### What the exercise asks
From the listing below, extract each entry exactly as written, minus the images.

--------------------------------------------------

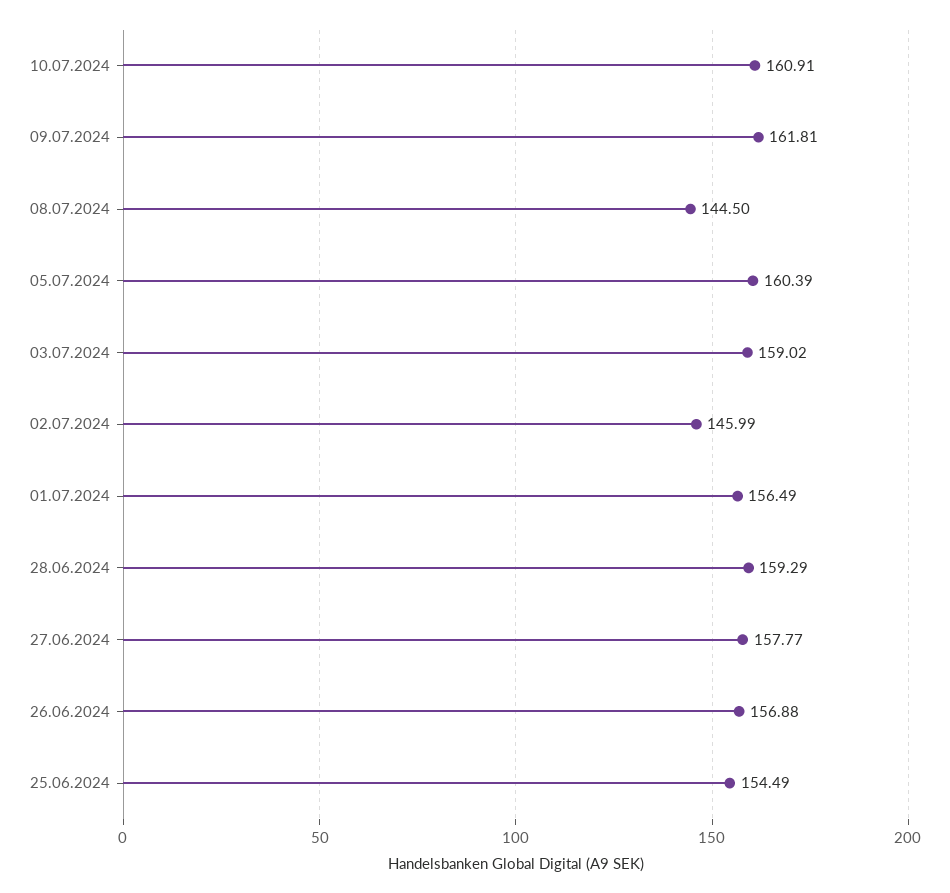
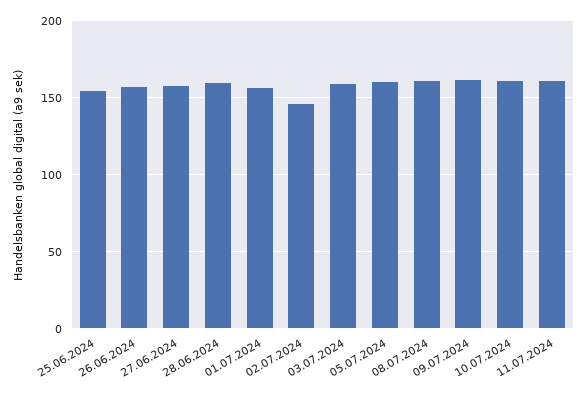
08.07.2024: 144.5 -> 160
11.07.2024: none -> 160

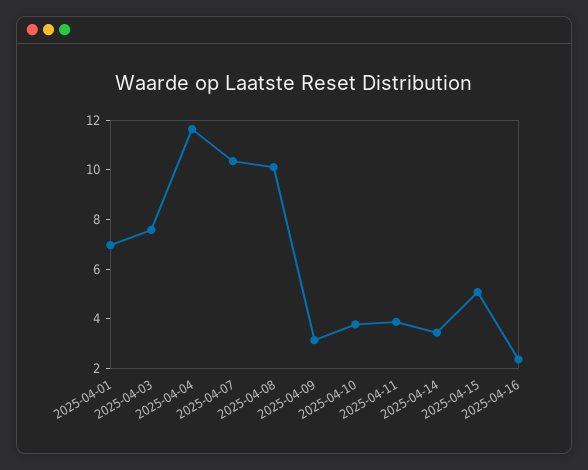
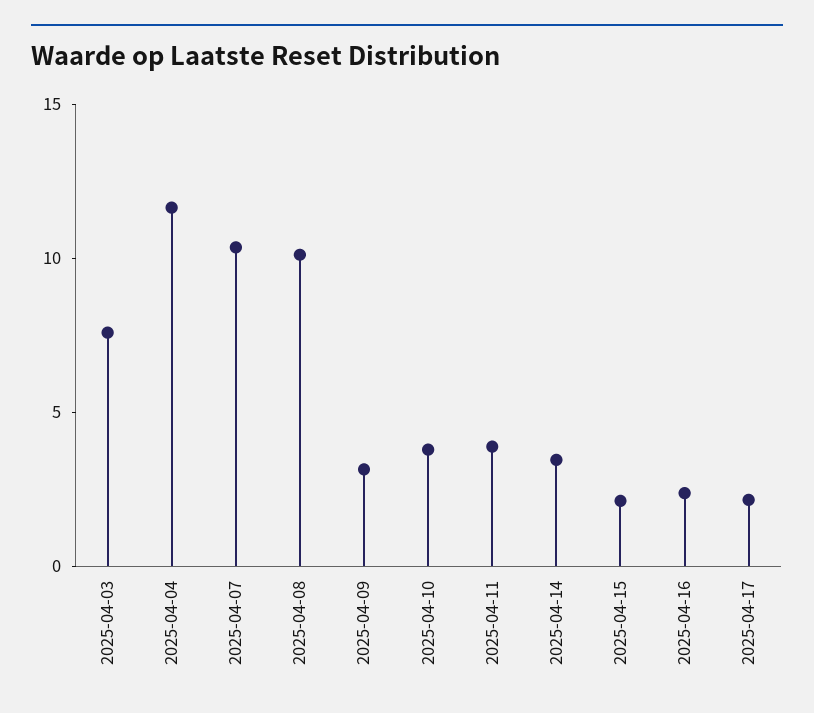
2025-04-01: 7 -> none
2025-04-15: 5 -> 2
2025-04-17: none -> 2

--------------------------------------------------

### Answer space
08.07.2024: 144.5 -> 160
11.07.2024: none -> 160

2025-04-01: 7 -> none
2025-04-15: 5 -> 2
2025-04-17: none -> 2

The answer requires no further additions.